• _EXERCISE MATERIALS_:
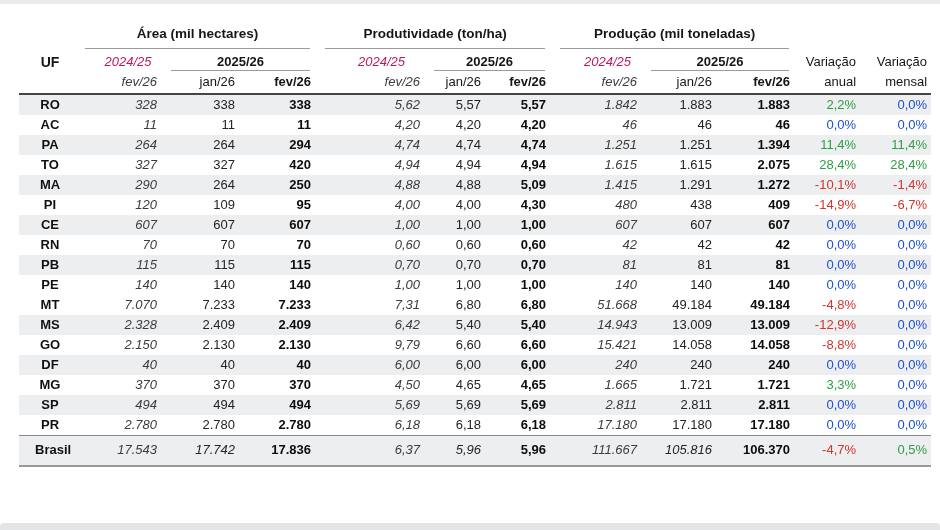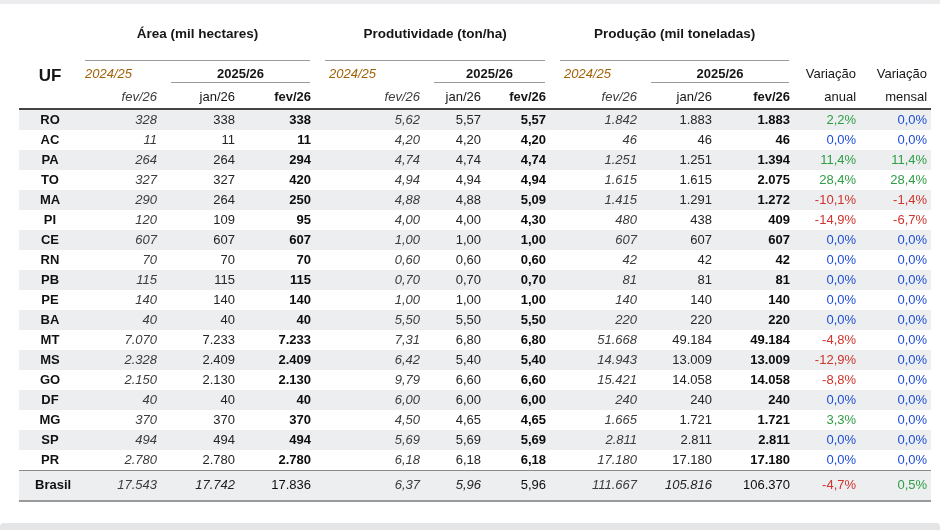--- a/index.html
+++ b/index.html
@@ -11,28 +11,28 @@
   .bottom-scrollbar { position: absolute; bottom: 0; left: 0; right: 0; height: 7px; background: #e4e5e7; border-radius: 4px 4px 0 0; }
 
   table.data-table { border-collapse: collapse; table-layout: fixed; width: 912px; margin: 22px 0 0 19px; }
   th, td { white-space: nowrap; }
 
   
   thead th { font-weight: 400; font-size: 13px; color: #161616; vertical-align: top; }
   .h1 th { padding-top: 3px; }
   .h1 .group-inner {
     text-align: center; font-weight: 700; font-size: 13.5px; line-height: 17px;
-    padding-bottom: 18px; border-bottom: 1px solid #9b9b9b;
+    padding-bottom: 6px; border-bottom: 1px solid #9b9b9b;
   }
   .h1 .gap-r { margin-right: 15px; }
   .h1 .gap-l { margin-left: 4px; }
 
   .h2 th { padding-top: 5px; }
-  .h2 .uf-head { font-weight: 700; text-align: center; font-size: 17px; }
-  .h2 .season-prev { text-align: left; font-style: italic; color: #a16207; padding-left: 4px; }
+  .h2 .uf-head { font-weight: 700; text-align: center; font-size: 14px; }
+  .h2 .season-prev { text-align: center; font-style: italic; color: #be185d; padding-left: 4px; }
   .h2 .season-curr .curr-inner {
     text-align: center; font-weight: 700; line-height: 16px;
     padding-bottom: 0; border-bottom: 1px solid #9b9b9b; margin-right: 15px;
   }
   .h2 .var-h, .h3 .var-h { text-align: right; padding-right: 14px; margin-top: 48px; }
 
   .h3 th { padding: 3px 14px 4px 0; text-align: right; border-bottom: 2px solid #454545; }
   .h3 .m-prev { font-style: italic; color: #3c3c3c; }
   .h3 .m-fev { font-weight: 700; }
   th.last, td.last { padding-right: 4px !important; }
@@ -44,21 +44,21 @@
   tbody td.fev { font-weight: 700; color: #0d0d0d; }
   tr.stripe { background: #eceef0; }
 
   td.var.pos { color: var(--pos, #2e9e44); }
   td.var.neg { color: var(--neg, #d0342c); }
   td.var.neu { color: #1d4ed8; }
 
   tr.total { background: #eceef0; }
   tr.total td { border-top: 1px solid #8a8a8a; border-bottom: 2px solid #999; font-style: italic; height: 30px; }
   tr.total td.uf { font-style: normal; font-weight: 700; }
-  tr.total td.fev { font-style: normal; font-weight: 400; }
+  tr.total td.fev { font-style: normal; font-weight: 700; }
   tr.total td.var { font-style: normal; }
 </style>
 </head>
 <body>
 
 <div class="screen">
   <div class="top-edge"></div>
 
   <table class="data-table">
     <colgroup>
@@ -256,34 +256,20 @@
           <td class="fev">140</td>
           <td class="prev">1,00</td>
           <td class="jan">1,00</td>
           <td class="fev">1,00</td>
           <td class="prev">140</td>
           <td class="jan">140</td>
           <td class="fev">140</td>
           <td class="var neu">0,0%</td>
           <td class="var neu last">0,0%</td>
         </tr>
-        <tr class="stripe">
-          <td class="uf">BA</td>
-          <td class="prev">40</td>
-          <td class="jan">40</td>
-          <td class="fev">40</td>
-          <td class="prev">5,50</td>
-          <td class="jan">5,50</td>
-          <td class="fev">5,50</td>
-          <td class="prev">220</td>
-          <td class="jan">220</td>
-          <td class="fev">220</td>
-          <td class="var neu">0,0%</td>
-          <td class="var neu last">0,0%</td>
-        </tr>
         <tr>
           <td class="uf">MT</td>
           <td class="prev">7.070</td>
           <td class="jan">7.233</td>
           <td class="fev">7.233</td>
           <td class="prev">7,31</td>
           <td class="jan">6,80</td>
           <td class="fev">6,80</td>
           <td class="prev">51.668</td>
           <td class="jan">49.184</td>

* * *

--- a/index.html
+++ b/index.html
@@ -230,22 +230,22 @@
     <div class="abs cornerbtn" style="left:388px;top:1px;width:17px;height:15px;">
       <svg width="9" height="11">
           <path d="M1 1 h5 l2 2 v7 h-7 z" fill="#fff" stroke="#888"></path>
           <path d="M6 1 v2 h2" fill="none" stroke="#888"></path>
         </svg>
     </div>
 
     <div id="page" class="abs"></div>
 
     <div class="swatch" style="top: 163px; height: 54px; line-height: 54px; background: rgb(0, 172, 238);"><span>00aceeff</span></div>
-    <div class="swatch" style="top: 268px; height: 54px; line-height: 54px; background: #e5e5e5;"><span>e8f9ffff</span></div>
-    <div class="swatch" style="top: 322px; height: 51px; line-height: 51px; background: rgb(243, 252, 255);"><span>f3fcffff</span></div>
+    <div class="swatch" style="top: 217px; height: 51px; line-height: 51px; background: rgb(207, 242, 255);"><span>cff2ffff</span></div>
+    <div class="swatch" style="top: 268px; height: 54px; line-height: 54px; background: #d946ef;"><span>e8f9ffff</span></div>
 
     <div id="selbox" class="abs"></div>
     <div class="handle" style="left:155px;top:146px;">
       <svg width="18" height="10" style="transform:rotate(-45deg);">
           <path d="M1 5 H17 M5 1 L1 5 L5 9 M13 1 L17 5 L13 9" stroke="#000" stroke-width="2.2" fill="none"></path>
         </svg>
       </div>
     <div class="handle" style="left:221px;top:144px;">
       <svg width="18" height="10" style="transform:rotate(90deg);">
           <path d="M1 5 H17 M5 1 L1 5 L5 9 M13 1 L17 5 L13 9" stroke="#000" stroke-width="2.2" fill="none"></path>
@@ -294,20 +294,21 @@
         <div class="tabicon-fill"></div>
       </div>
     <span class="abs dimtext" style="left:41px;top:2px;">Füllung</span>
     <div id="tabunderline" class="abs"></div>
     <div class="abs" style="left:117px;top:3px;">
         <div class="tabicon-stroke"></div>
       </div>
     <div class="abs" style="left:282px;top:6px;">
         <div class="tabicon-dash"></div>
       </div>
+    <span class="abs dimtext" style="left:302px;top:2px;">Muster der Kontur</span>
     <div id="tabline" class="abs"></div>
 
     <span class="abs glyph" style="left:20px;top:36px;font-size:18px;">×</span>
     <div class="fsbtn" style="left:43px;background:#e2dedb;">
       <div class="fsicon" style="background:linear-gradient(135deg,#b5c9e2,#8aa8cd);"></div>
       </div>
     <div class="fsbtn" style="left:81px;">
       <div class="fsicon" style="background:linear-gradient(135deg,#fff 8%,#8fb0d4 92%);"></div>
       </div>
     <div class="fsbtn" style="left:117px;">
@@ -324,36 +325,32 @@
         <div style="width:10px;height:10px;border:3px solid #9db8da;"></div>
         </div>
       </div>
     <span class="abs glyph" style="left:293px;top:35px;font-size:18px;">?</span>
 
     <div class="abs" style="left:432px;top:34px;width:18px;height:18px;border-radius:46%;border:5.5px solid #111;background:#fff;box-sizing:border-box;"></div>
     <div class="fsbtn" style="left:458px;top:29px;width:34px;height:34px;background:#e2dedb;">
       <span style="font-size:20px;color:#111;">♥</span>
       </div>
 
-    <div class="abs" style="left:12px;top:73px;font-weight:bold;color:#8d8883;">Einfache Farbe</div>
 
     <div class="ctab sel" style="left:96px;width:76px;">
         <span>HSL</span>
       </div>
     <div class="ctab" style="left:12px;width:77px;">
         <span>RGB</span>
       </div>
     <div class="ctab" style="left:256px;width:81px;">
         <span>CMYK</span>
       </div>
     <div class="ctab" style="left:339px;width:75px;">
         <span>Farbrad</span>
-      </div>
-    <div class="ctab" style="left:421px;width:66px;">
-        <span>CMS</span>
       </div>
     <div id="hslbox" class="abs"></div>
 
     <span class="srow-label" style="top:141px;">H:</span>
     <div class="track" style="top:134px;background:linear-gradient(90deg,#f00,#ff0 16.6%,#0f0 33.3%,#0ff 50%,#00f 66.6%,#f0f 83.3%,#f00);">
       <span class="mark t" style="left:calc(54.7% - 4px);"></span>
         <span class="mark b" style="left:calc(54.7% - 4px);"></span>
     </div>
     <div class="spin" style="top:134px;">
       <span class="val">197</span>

• _WORK TASK_: As listed above, the lines from the line with "padding-right: 4px !important;" to the line with "-256,34 +256,20 @@" are to be echoed exactly, with both ends included and nothing added.

• _ANSWER FOR THE TASK_:
   th.last, td.last { padding-right: 4px !important; }
@@ -44,21 +44,21 @@
   tbody td.fev { font-weight: 700; color: #0d0d0d; }
   tr.stripe { background: #eceef0; }
 
   td.var.pos { color: var(--pos, #2e9e44); }
   td.var.neg { color: var(--neg, #d0342c); }
   td.var.neu { color: #1d4ed8; }
 
   tr.total { background: #eceef0; }
   tr.total td { border-top: 1px solid #8a8a8a; border-bottom: 2px solid #999; font-style: italic; height: 30px; }
   tr.total td.uf { font-style: normal; font-weight: 700; }
-  tr.total td.fev { font-style: normal; font-weight: 400; }
+  tr.total td.fev { font-style: normal; font-weight: 700; }
   tr.total td.var { font-style: normal; }
 </style>
 </head>
 <body>
 
 <div class="screen">
   <div class="top-edge"></div>
 
   <table class="data-table">
     <colgroup>
@@ -256,34 +256,20 @@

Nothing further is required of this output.